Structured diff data
-- -- --

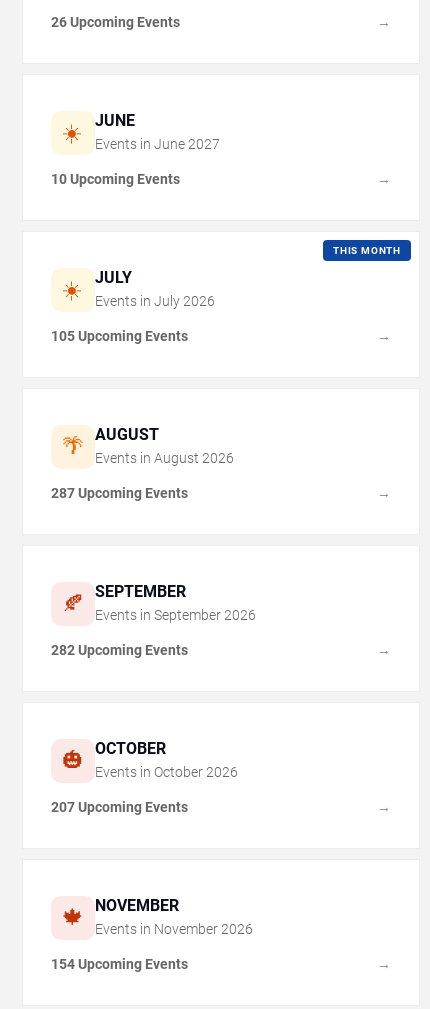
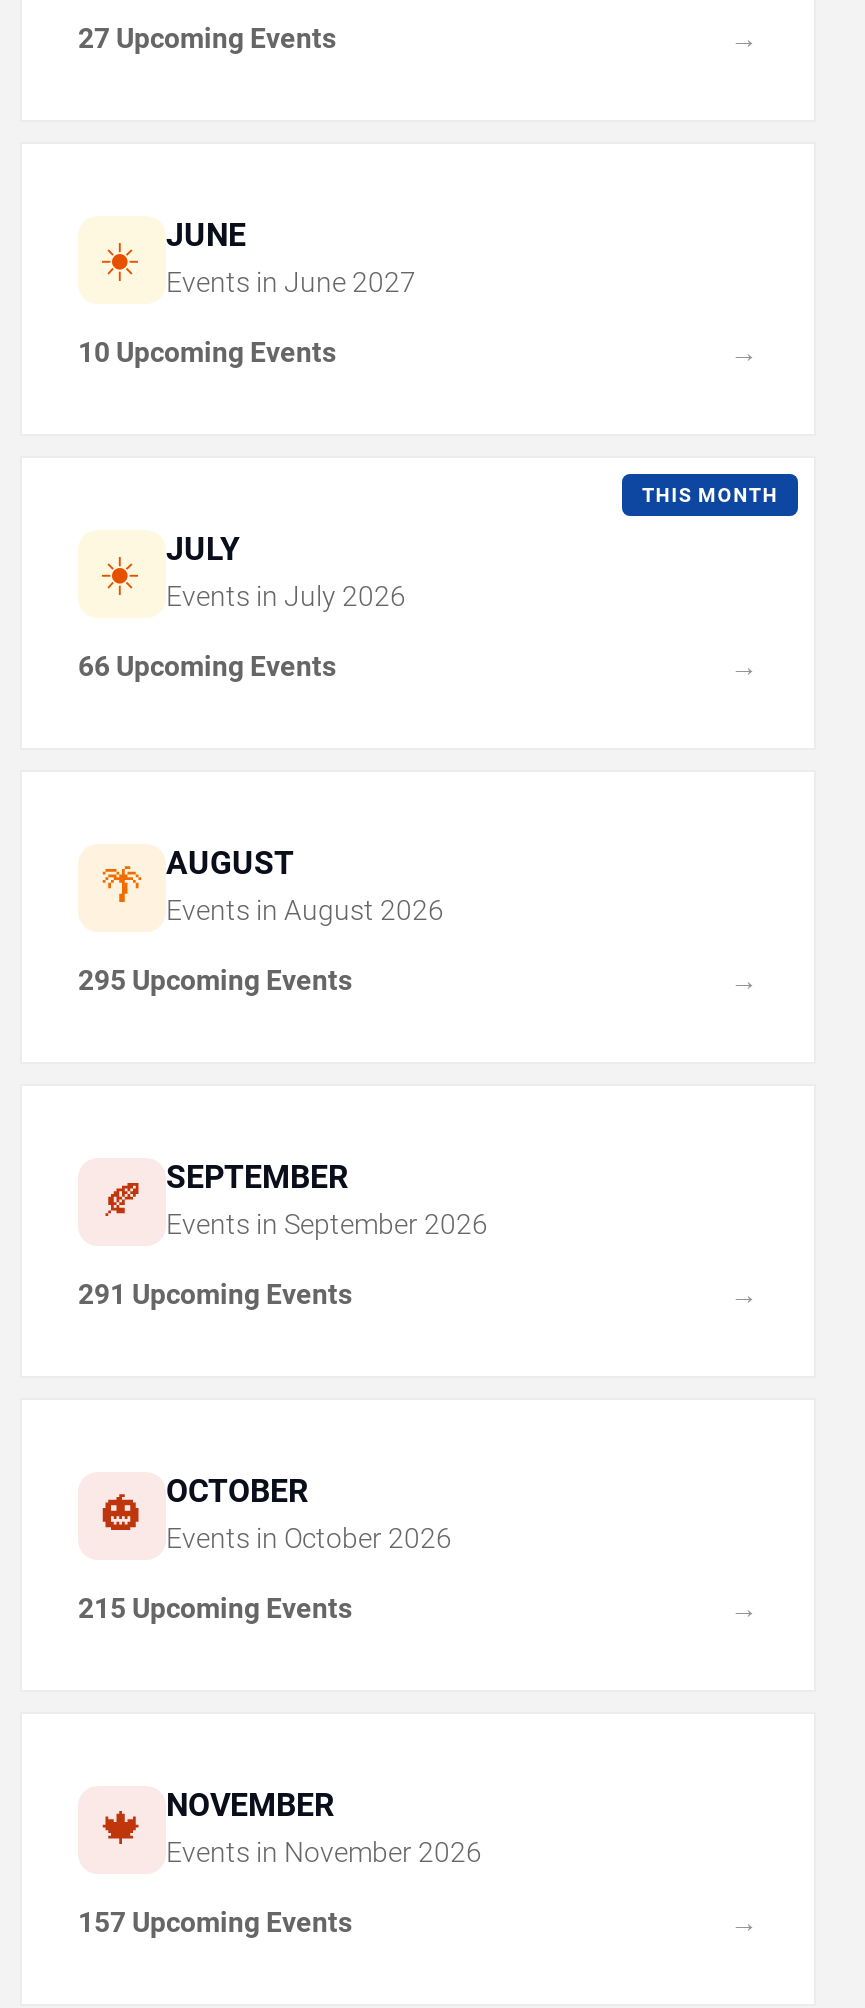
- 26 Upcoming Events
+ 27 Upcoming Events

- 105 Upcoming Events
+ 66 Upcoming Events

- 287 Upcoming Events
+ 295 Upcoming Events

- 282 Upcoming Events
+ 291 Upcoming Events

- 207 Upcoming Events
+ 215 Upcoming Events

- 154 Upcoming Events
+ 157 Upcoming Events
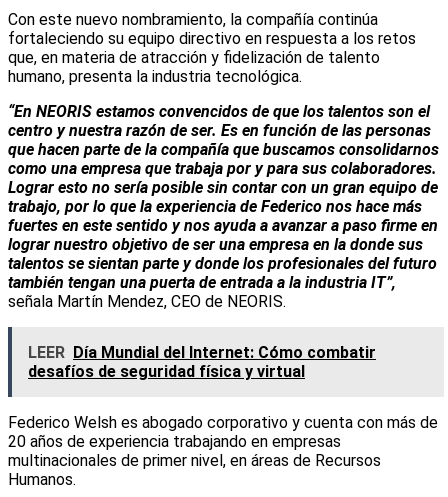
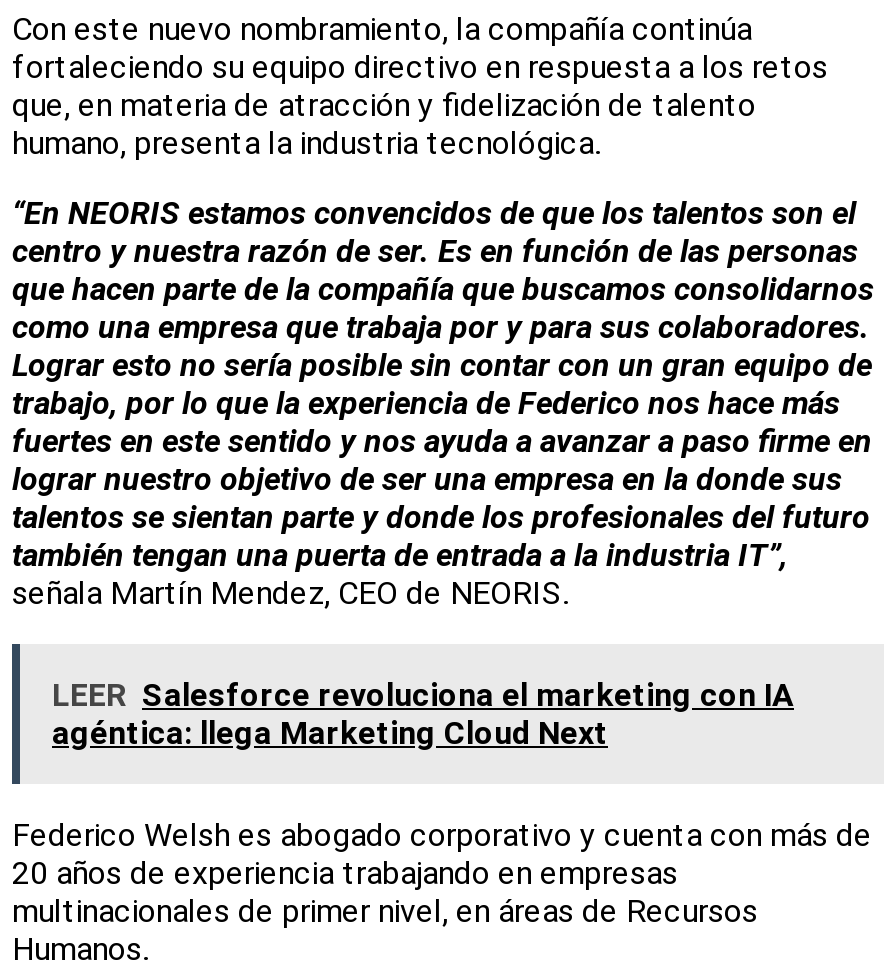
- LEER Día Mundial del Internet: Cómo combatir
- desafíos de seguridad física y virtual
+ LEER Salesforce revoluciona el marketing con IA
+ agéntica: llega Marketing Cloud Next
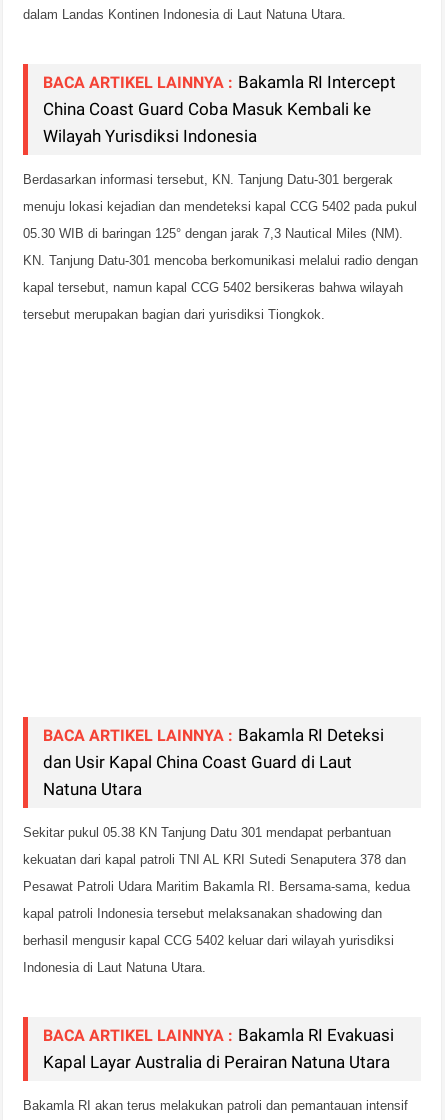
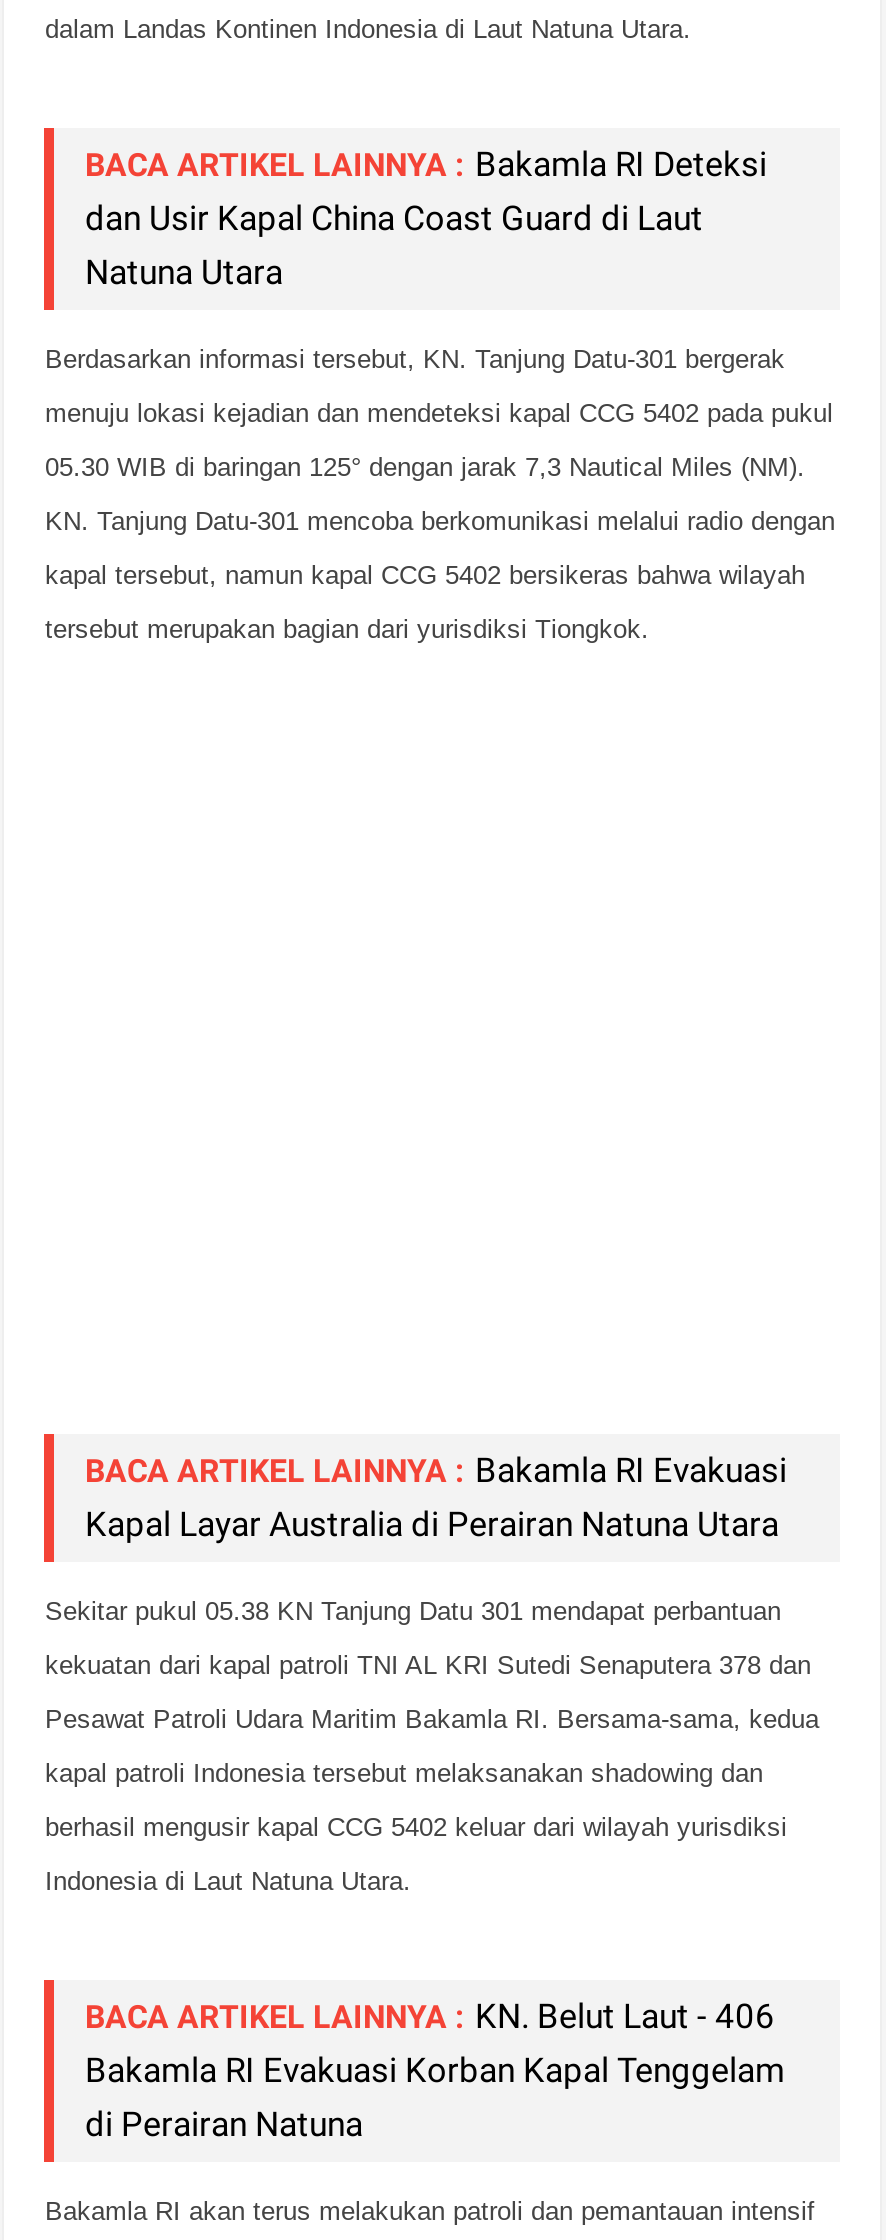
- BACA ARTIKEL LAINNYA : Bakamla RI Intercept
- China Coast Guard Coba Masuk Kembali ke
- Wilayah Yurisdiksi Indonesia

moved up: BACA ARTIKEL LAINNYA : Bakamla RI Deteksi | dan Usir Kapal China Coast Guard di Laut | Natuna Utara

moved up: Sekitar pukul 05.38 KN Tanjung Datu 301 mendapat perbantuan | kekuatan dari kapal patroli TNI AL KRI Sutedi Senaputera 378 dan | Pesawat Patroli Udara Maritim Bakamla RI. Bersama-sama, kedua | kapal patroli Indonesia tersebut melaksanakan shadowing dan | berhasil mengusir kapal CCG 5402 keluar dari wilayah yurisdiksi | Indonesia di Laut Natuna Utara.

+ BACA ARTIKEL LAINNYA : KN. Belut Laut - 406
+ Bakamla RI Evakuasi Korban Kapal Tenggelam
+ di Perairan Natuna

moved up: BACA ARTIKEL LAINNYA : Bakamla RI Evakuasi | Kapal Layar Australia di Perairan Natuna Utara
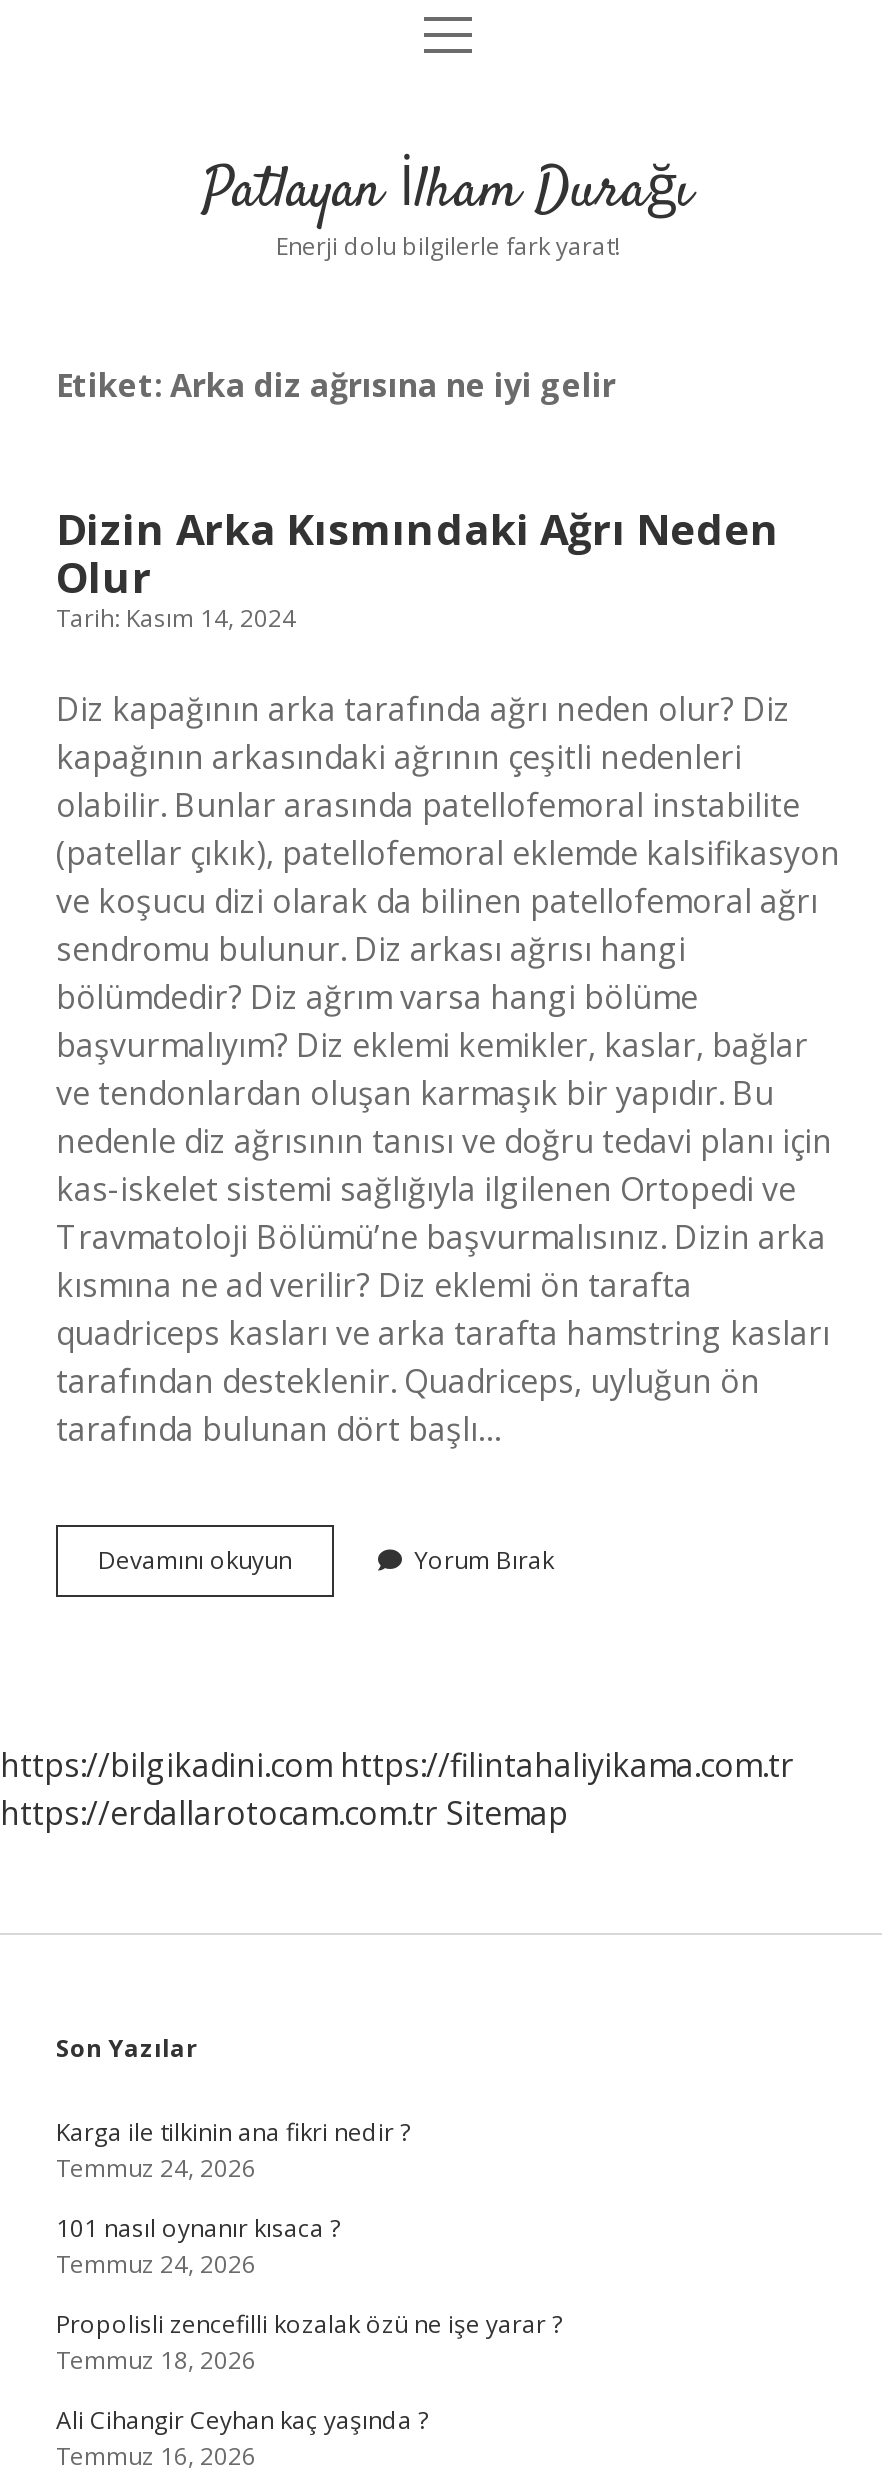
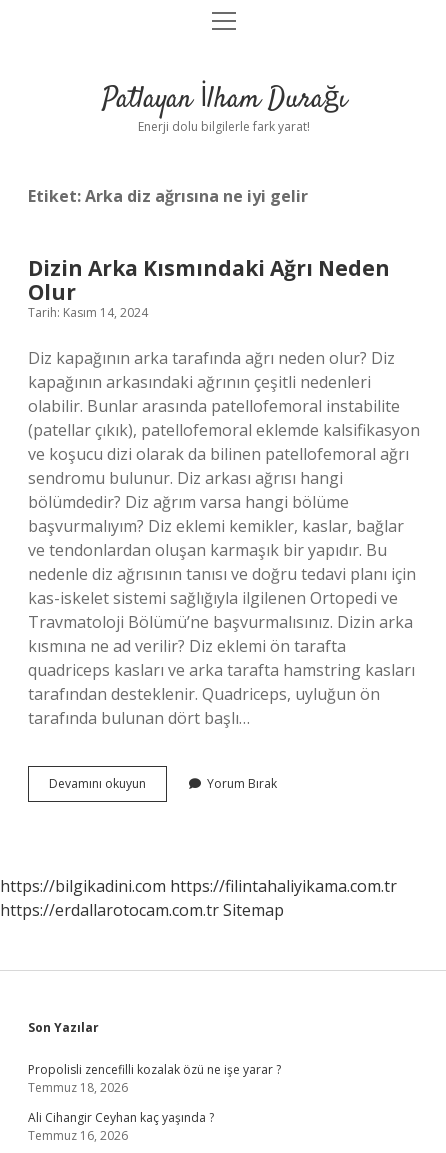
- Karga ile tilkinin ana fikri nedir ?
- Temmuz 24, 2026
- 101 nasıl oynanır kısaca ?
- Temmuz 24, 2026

-- -- --

Return only the line with "- BACA ARTIKEL LAINNYA : Bakamla RI Intercept" and the lines after it up to the end of the records, exact and free of pictures.

* [WRITTEN SOLUTION]:
- BACA ARTIKEL LAINNYA : Bakamla RI Intercept
- China Coast Guard Coba Masuk Kembali ke
- Wilayah Yurisdiksi Indonesia

moved up: BACA ARTIKEL LAINNYA : Bakamla RI Deteksi | dan Usir Kapal China Coast Guard di Laut | Natuna Utara

moved up: Sekitar pukul 05.38 KN Tanjung Datu 301 mendapat perbantuan | kekuatan dari kapal patroli TNI AL KRI Sutedi Senaputera 378 dan | Pesawat Patroli Udara Maritim Bakamla RI. Bersama-sama, kedua | kapal patroli Indonesia tersebut melaksanakan shadowing dan | berhasil mengusir kapal CCG 5402 keluar dari wilayah yurisdiksi | Indonesia di Laut Natuna Utara.

+ BACA ARTIKEL LAINNYA : KN. Belut Laut - 406
+ Bakamla RI Evakuasi Korban Kapal Tenggelam
+ di Perairan Natuna

moved up: BACA ARTIKEL LAINNYA : Bakamla RI Evakuasi | Kapal Layar Australia di Perairan Natuna Utara
- Karga ile tilkinin ana fikri nedir ?
- Temmuz 24, 2026
- 101 nasıl oynanır kısaca ?
- Temmuz 24, 2026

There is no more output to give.